Cape Argus

Staging mars Seane’s dominating presence

Diane De Beer|Published

Warona Seane features in Tin Bucket Drum. Warona Seane features in Tin Bucket Drum.

TIN BUCKET DRUM

Director: Jade Bowers

playwright: Neil Coppen

Performing Artist: Warona Seane

Music composed and performed by: Matthew MacFarlane

Age Restriction: PG (Not suitable for very young children)

Venue: UJ Con Cowan Theatre, Bunting Road Campus, Auckland Park

Until: Saturday

RATING: ***

Storytelling is the oldest form of theatre and when you have an actor like Seane embracing her audience, half the battle is won. Give her a script like the acclaimed Tin Bucket Drum and she will take flight, which she does here.

She has both the voice and the presence and uses all of it to tell this universal tale of those who have power and those who have nothing to lose but their dreams. Once those with a hunger that never ends start feasting on their people, it’s as if the lifeforce of those struggling is being sucked right out of the community as things keep deteriorating.

But try as you will, there is a continuous cycle, it seems, and goodness will prevail when someone stands up and fights back. They cannot help themselves and theirs is a belief in humankind that cannot be quelled or tempted.

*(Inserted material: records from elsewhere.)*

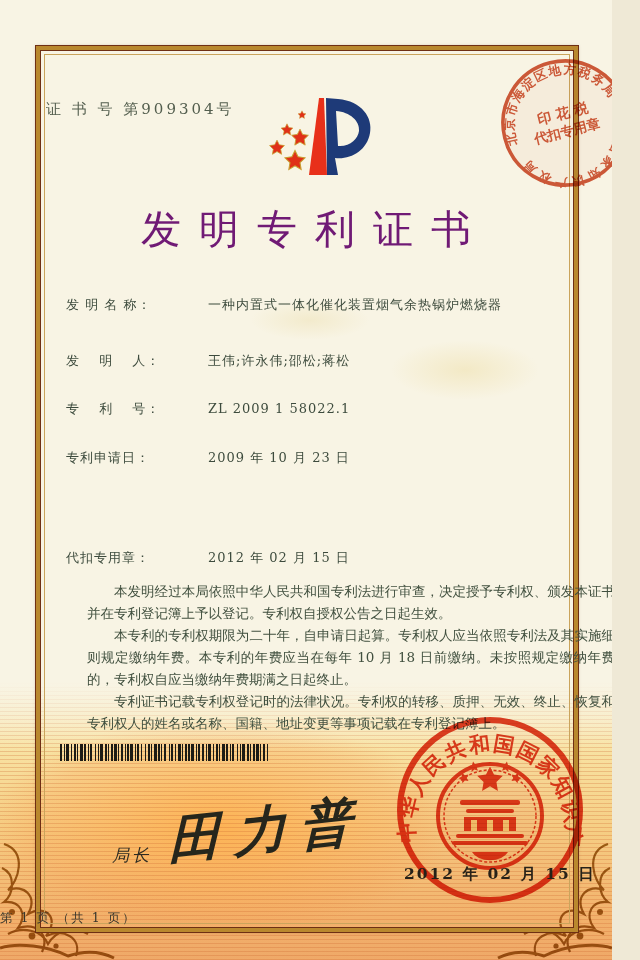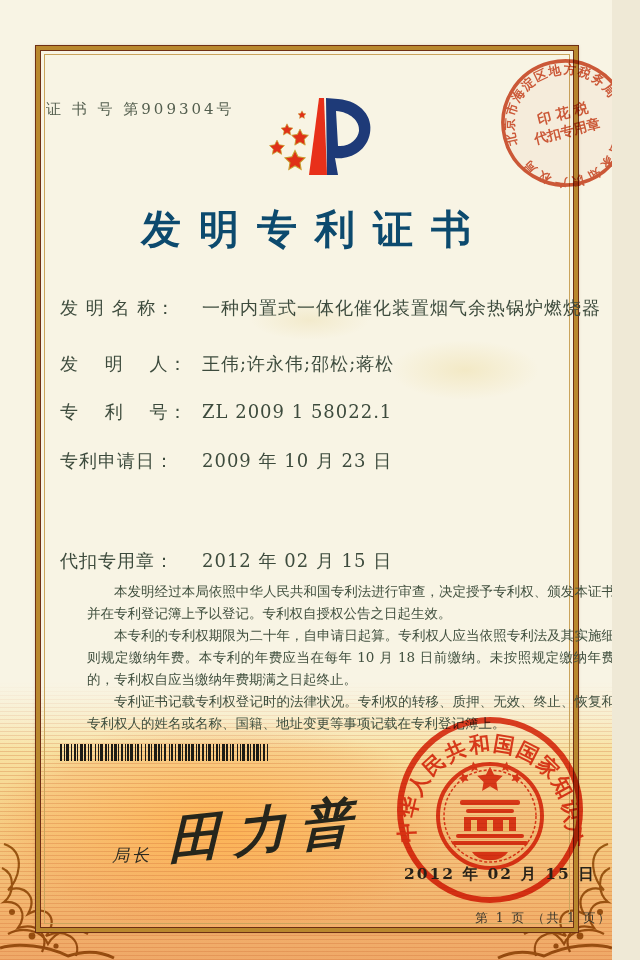--- a/index.html
+++ b/index.html
@@ -25,8 +25,8 @@
   .frame-inner{position:absolute;left:44px;top:54px;right:42px;bottom:36px;
     border:1px solid #caa45c;pointer-events:none;}
   .cert-no{position:absolute;left:46px;top:100px;font-size:15px;color:#535e4e;letter-spacing:3px;}
-  .title{position:absolute;left:0;right:0;top:202px;text-align:center;font-size:40px;font-weight:bold;
-    color:#0c4a6e;letter-spacing:18px;padding-left:18px;}
+  .title{position:absolute;left:0;right:0;top:202px;text-align:center;font-size:40px;font-weight:normal;
+    color:#701a75;letter-spacing:18px;padding-left:18px;}
   .field{position:absolute;left:60px;font-size:18px;color:#3d4b3d;white-space:nowrap;}
   .field .lab{display:inline-block;min-width:142px;letter-spacing:1px;}
   .field .val{letter-spacing:1px;}

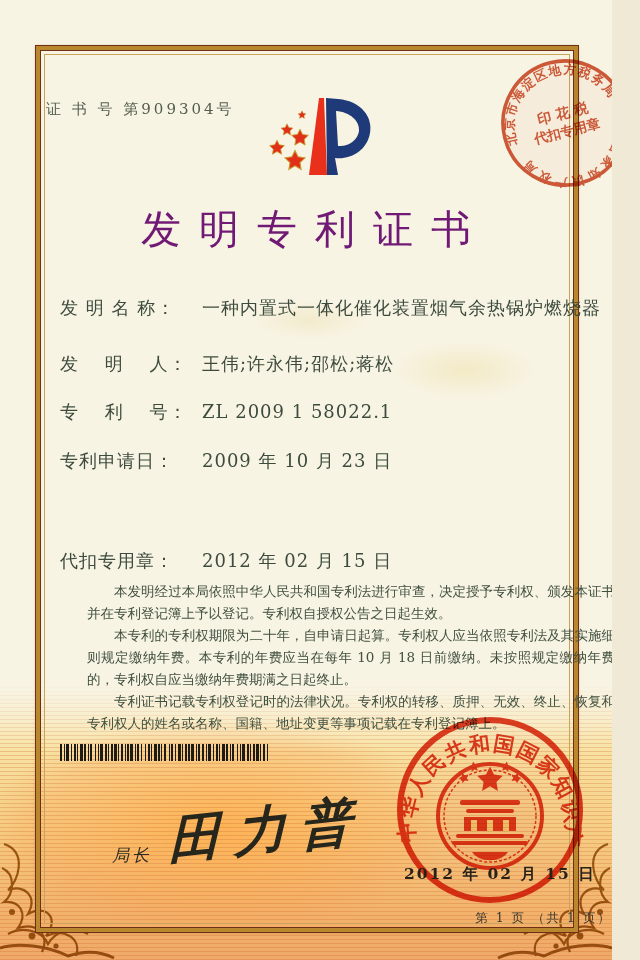--- a/index.html
+++ b/index.html
@@ -27,7 +27,7 @@
   .cert-no{position:absolute;left:46px;top:100px;font-size:15px;color:#535e4e;letter-spacing:3px;}
   .title{position:absolute;left:0;right:0;top:202px;text-align:center;font-size:40px;font-weight:normal;
     color:#701a75;letter-spacing:18px;padding-left:18px;}
-  .field{position:absolute;left:60px;font-size:18px;color:#3d4b3d;white-space:nowrap;}
+  .field{position:absolute;left:66px;font-size:13px;color:#3d4b3d;white-space:nowrap;}
   .field .lab{display:inline-block;min-width:142px;letter-spacing:1px;}
   .field .val{letter-spacing:1px;}
   .paras{position:absolute;left:58px;top:580px;width:528px;font-size:13.5px;line-height:22px;

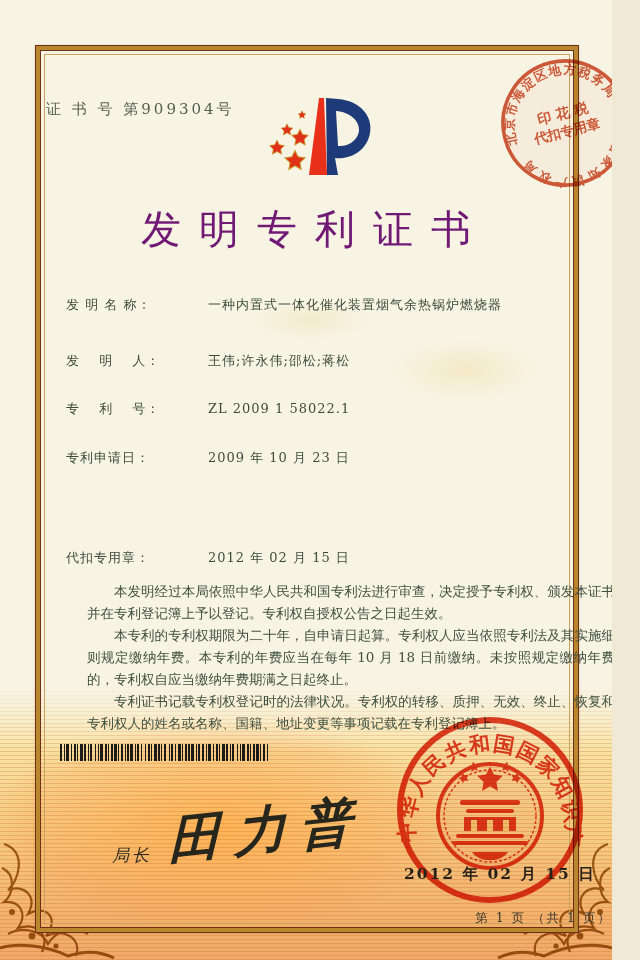--- a/index.html
+++ b/index.html
@@ -40,7 +40,7 @@
   .seal{position:absolute;left:392px;top:712px;width:196px;height:196px;mix-blend-mode:multiply;opacity:.93;}
   .seal-date{position:absolute;left:404px;top:864px;font-size:15.5px;color:#272118;letter-spacing:2px;
     font-weight:bold;}
-  .page-info{position:absolute;left:0;right:0;top:910px;text-align:right;font-size:12.5px;
+  .page-info{position:absolute;left:0;right:0;top:910px;text-align:left;font-size:12.5px;
     color:#38362c;letter-spacing:2px;}
   .tax-stamp{position:absolute;left:498px;top:56px;width:134px;height:134px;
     transform:rotate(-14deg);mix-blend-mode:multiply;opacity:.9;}

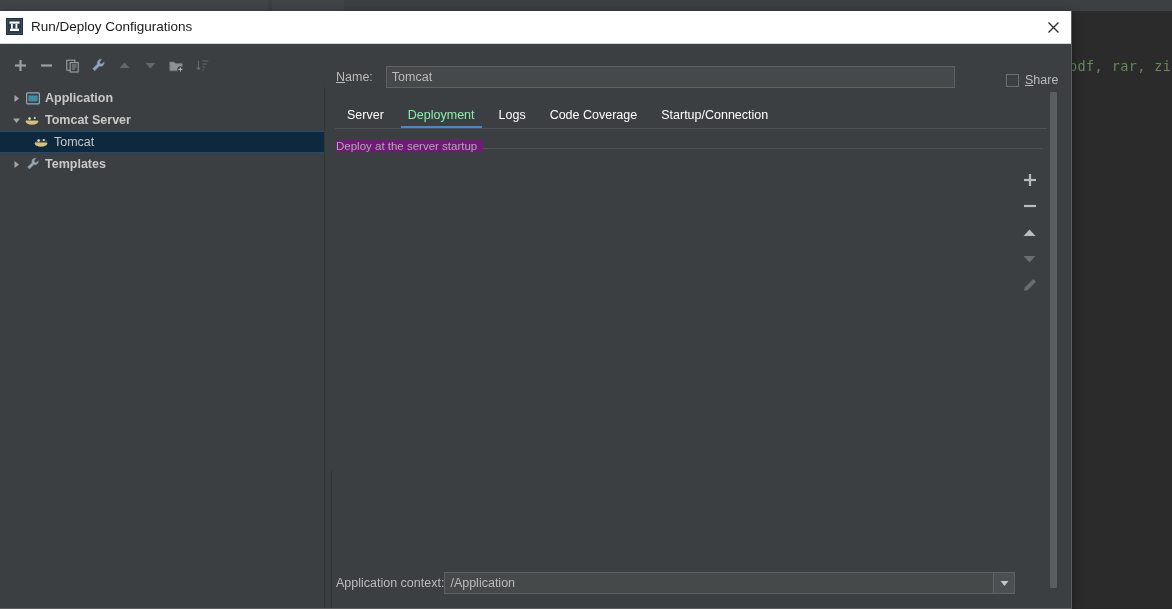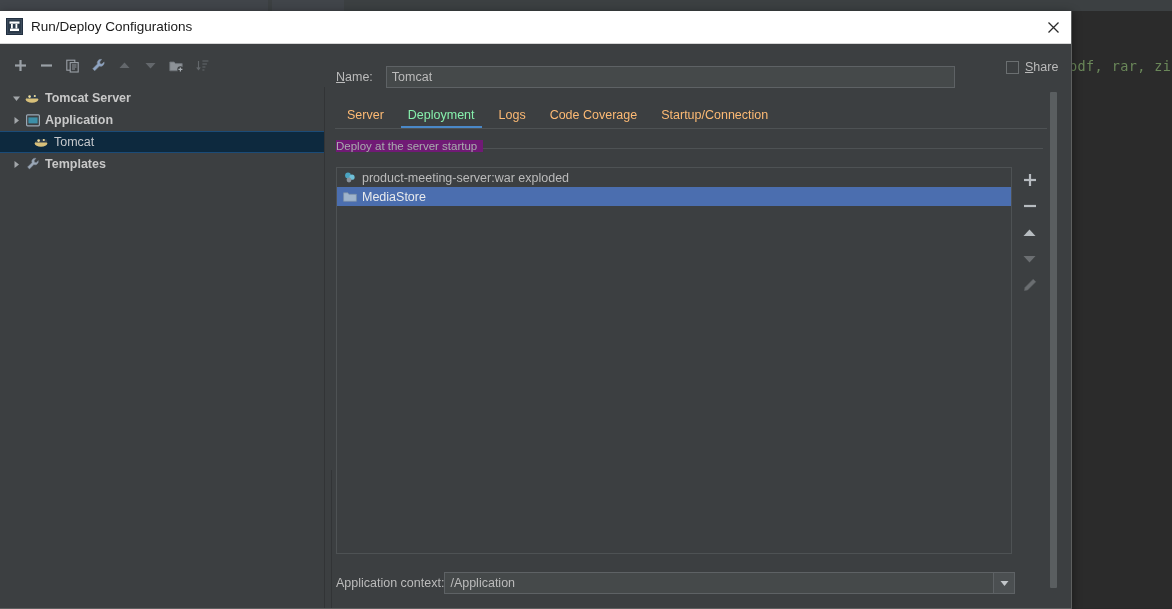--- a/index.html
+++ b/index.html
@@ -163,7 +163,7 @@
     padding: 0 5px; outline: none;
   }
   .share-wrap {
-    position: absolute; left: 676px; top: 16px;
+    position: absolute; left: 676px; top: 29px;
     display: flex; align-items: center; cursor: pointer;
   }
   .cbox {

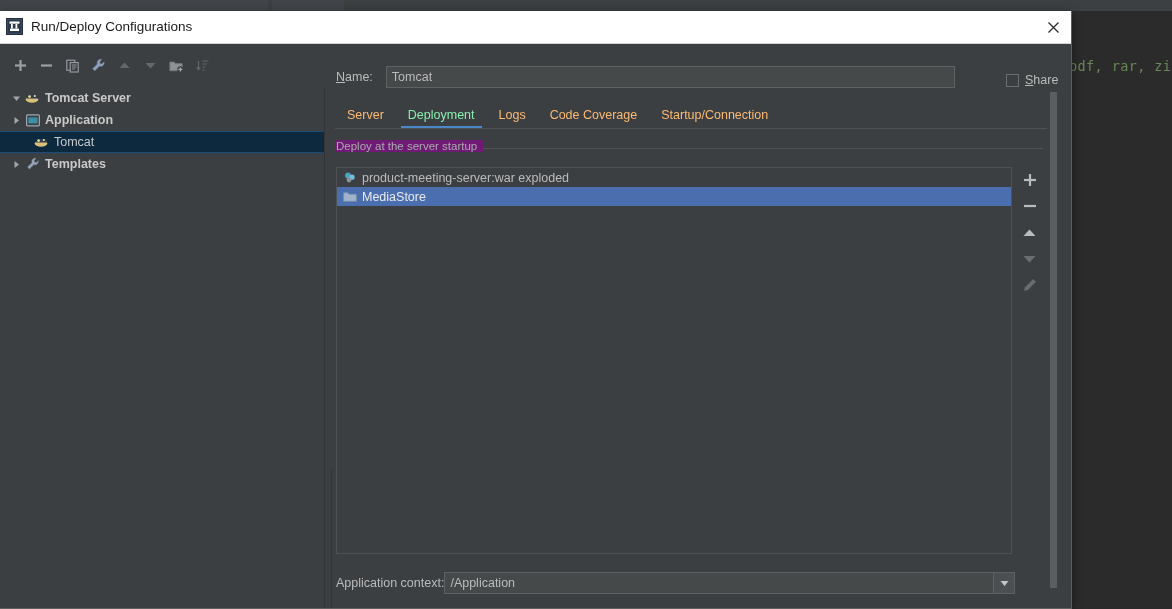--- a/index.html
+++ b/index.html
@@ -378,6 +378,21 @@
       <div class="tree-row bold">
         <span class="tree-arrow">
           <svg width="9" height="9" viewBox="0 0 9 9">
+              <path d="M2.5 1 L7 4.5 L2.5 8 Z" fill="#a2a6a9"></path>
+            </svg>
+        </span>
+        <span class="tree-ico">
+          <svg width="14" height="13" viewBox="0 0 14 13">
+            <rect x="0.6" y="0.8" width="12.8" height="11" rx="1" fill="none" stroke="#9aa8b5" stroke-width="1.2"></rect>
+            <rect x="2.4" y="3.4" width="9.2" height="6" fill="#3d8fa8"></rect>
+          </svg>
+        </span>
+        <span class="tree-label">Application</span>
+      </div>
+
+      <div class="tree-row bold">
+        <span class="tree-arrow">
+          <svg width="9" height="9" viewBox="0 0 9 9">
               <path d="M1 2.5 L8 2.5 L4.5 7 Z" fill="#a2a6a9"></path>
             </svg>
         </span>
@@ -390,21 +405,6 @@
           </svg>
         </span>
         <span class="tree-label">Tomcat Server</span>
-      </div>
-
-      <div class="tree-row bold">
-        <span class="tree-arrow">
-          <svg width="9" height="9" viewBox="0 0 9 9">
-              <path d="M2.5 1 L7 4.5 L2.5 8 Z" fill="#a2a6a9"></path>
-            </svg>
-        </span>
-        <span class="tree-ico">
-          <svg width="14" height="13" viewBox="0 0 14 13">
-            <rect x="0.6" y="0.8" width="12.8" height="11" rx="1" fill="none" stroke="#9aa8b5" stroke-width="1.2"></rect>
-            <rect x="2.4" y="3.4" width="9.2" height="6" fill="#3d8fa8"></rect>
-          </svg>
-        </span>
-        <span class="tree-label">Application</span>
       </div>
 
       <div class="tree-row selected" style="padding-left:33px;">

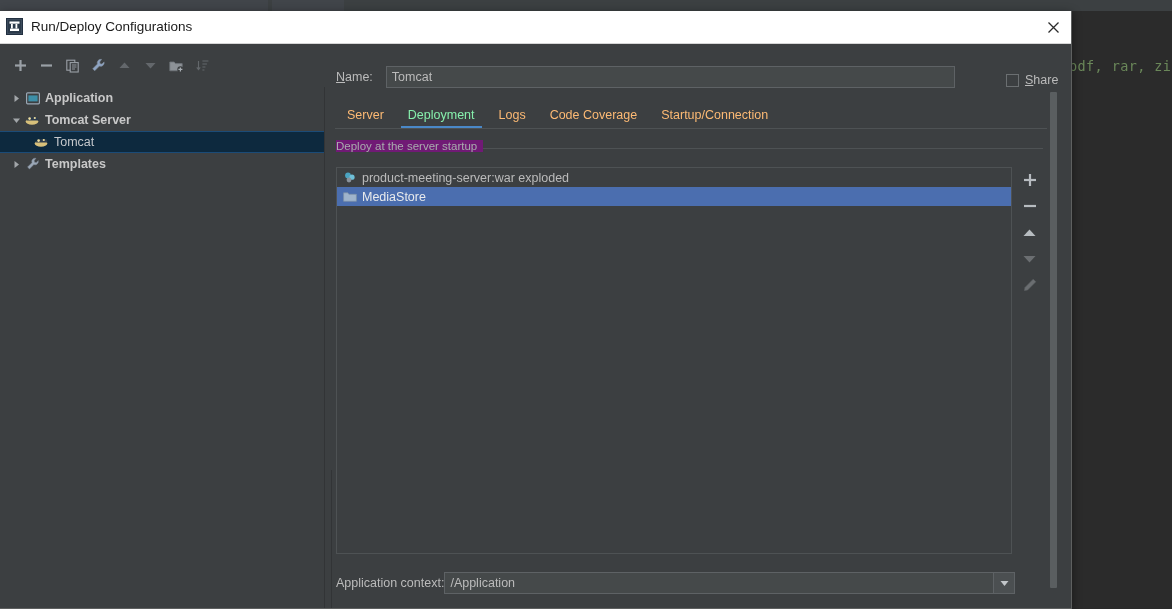--- a/index.html
+++ b/index.html
@@ -187,7 +187,7 @@
     position: relative;
     padding: 0 12px; height: 27px;
     display: flex; align-items: center;
-    font-size: 12.5px; color: #fdba74;
+    font-size: 12.5px; color: #ffffff;
     cursor: pointer; white-space: nowrap;
   }
   .tab.active { color: #86efac; }

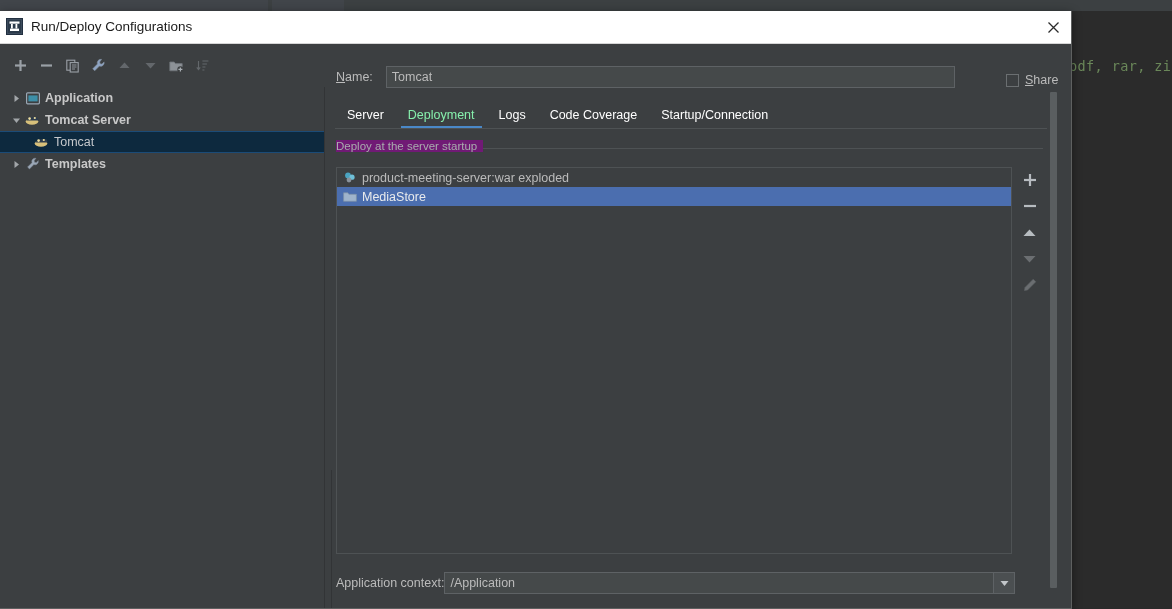--- a/index.html
+++ b/index.html
@@ -471,26 +471,6 @@
         <span class="group-title">Deploy at the server startup</span>
       </div>
 
-      <div class="list-box">
-        <div class="list-row">
-          <span class="list-ico">
-            <svg width="14" height="13" viewBox="0 0 14 13">
-              <circle cx="5" cy="4.4" r="2.9" fill="#4aa3c0"></circle>
-              <circle cx="9" cy="6.2" r="2.6" fill="#6fc0d8"></circle>
-              <circle cx="6" cy="9" r="2.4" fill="#8a939c"></circle>
-            </svg>
-          </span>
-          <span class="list-label">product-meeting-server:war exploded</span>
-        </div>
-        <div class="list-row selected">
-          <span class="list-ico">
-            <svg width="14" height="12" viewBox="0 0 14 12">
-              <path d="M0.6 1.8 h4.2 l1.1 1.5 h7.5 v7 h-12.8 z" fill="#9fb4cc" stroke="#7e90a5" stroke-width="0.7"></path>
-            </svg>
-          </span>
-          <span class="list-label">MediaStore</span>
-        </div>
-      </div>
 
       <div class="list-tools">
         <div class="lt-btn" style="top:0px;">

Musician/composer MacFarlane adds texture to the mood of the tale with music and percussion as he introduces sounds not only for the life happening around him, but also for the emotional twists and turns the story takes. He is a playful addition which works as a landscape for Seane’s voice as she rides the hills and valleys with her transformational tale.

What was missing was more imaginative staging, something the story demands because you’re not just sitting around a fire and telling the story, you’re on a stage with lighting and everything else your head could conjure up with this imaginative narrative.

Take lighting, for example, it’s a powerful tool and there were hints of exploiting and adding to this tale. But that’s just it, it wasn’t enough. It should have been explosive in these circumstances where it should become a major player. It could have been used more innovatively, playing with exaggerated shadows which could create monsters to add to the drama of the tale.

It also felt as if a better choice could have been made when indicating the different characters. Because some of the changes follow swiftly on one another, changing hats becomes a tedious, even clumsy, exercise. Paying homage to the title, perhaps the characters could have been announced with tin cut-outs which could have added to the piece’s artistic construct.

With Seane in charge, the riches are ample, but it could have been so much more with the visual underpinning of the ripping emotional heft already in place.